▶ Recorded information

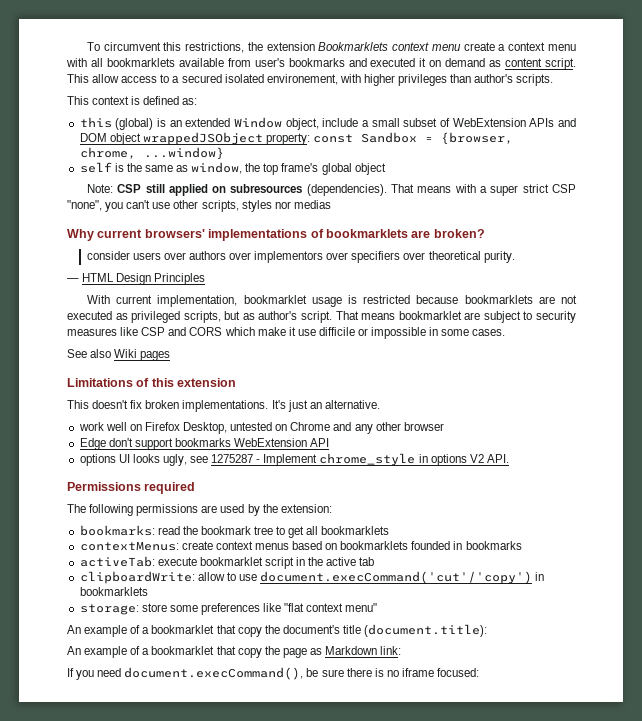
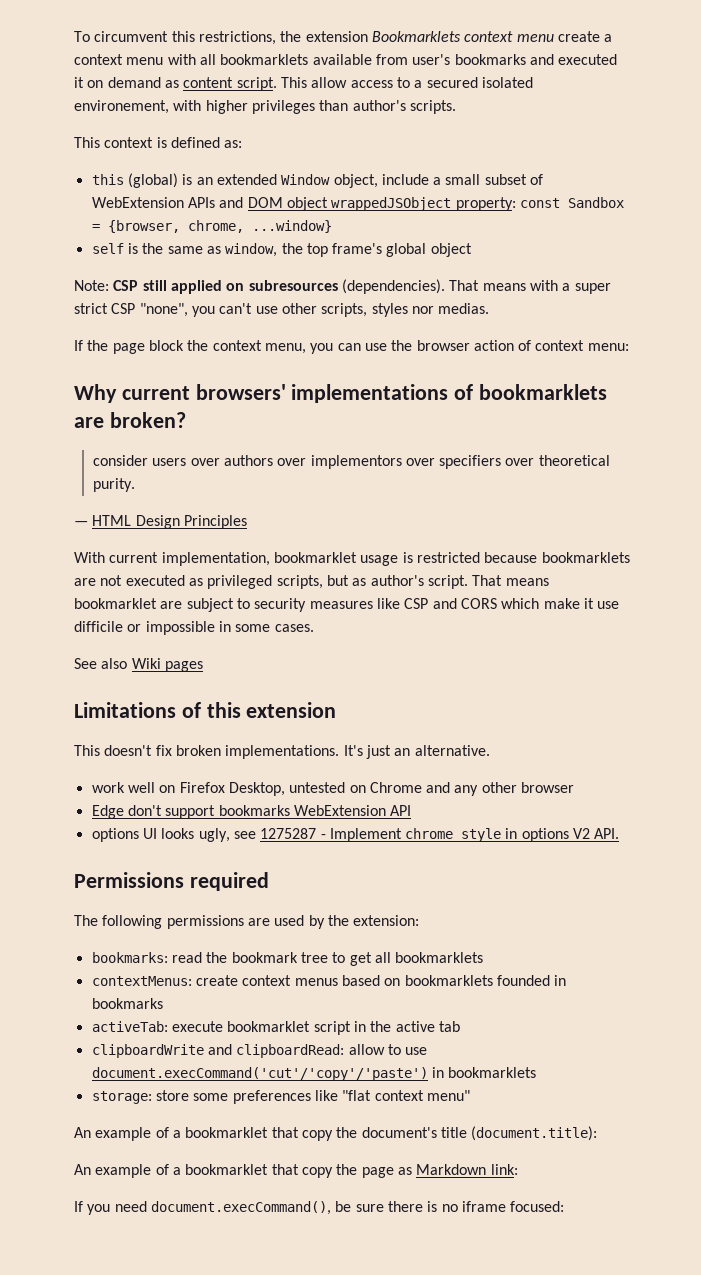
- That means with a super strict CSP "none", you can't use other scripts, styles nor medias
+ That means with a super strict CSP "none", you can't use other scripts, styles nor medias.
+ If the page block the context menu, you can use the browser action of context menu:
- clipboardWrite: allow to use document.execCommand('cut'/'copy') in bookmarklets
+ clipboardWrite and clipboardRead: allow to use document.execCommand('cut'/'copy'/'paste') in bookmarklets

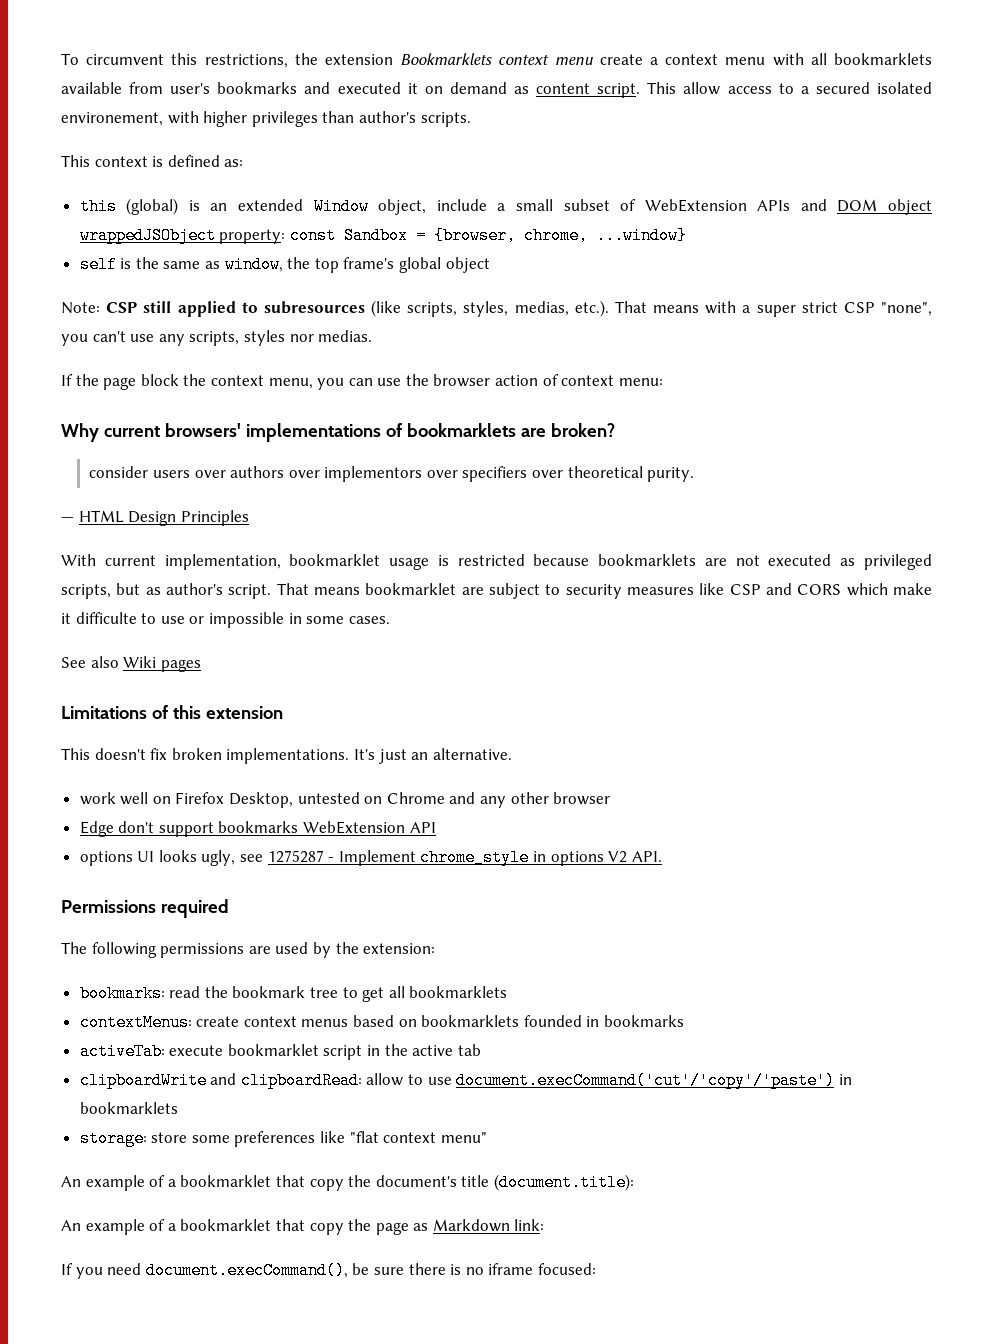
- Note: CSP still applied on subresources (dependencies). That means with a super strict CSP "none", you can't use other scripts, styles nor medias.
+ Note: CSP still applied to subresources (like scripts, styles, medias, etc.). That means with a super strict CSP "none", you can't use any scripts, styles nor medias.
- That means bookmarklet are subject to security measures like CSP and CORS which make it use difficile or impossible in some cases.
+ That means bookmarklet are subject to security measures like CSP and CORS which make it difficulte to use or impossible in some cases.

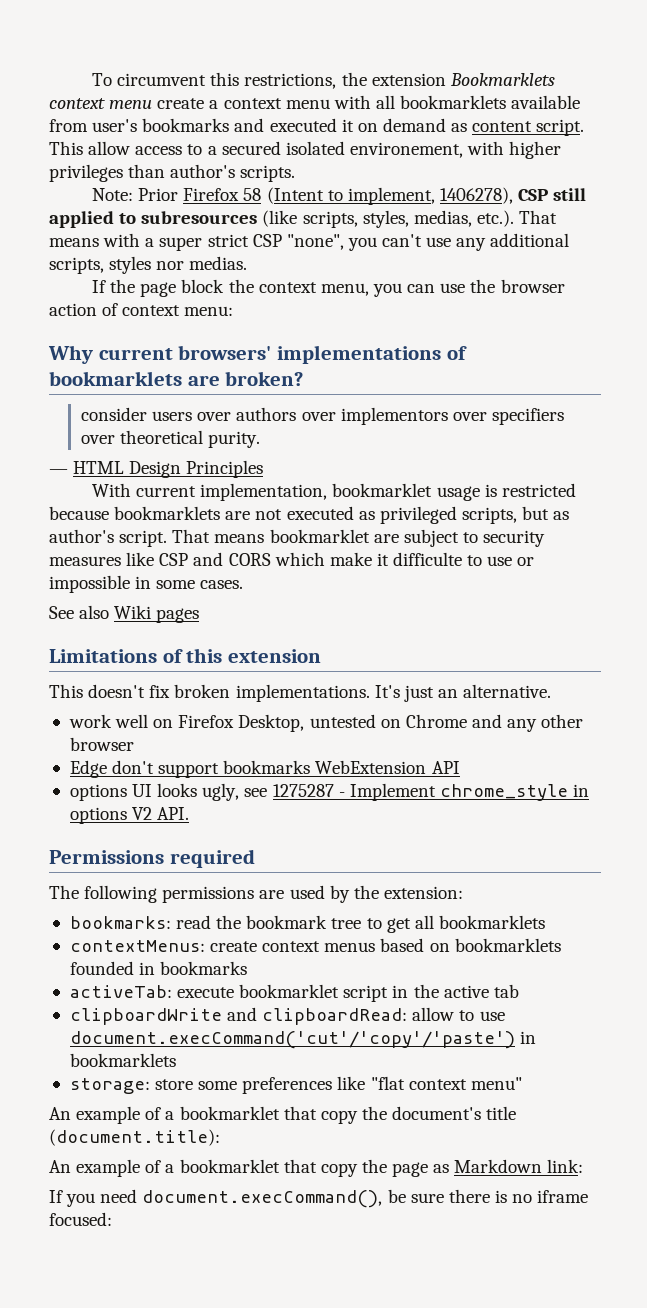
- This context is defined as:
- this (global) is an extended Window object, include a small subset of WebExtension APIs and DOM object wrappedJSObject property: const Sandbox = {browser, chrome, ...window}
- self is the same as window, the top frame's global object
- Note: CSP still applied to subresources (like scripts, styles, medias, etc.). That means with a super strict CSP "none", you can't use any scripts, styles nor medias.
+ Note: Prior Firefox 58 (Intent to implement, 1406278), CSP still applied to subresources (like scripts, styles, medias, etc.). That means with a super strict CSP "none", you can't use any additional scripts, styles nor medias.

▶ Exercise details
Whenever a line of the listing above holds the word "none", copy that line.

▶ Answer box
- That means with a super strict CSP "none", you can't use other scripts, styles nor medias
+ That means with a super strict CSP "none", you can't use other scripts, styles nor medias.
- Note: CSP still applied on subresources (dependencies). That means with a super strict CSP "none", you can't use other scripts, styles nor medias.
+ Note: CSP still applied to subresources (like scripts, styles, medias, etc.). That means with a super strict CSP "none", you can't use any scripts, styles nor medias.
- Note: CSP still applied to subresources (like scripts, styles, medias, etc.). That means with a super strict CSP "none", you can't use any scripts, styles nor medias.
+ Note: Prior Firefox 58 (Intent to implement, 1406278), CSP still applied to subresources (like scripts, styles, medias, etc.). That means with a super strict CSP "none", you can't use any additional scripts, styles nor medias.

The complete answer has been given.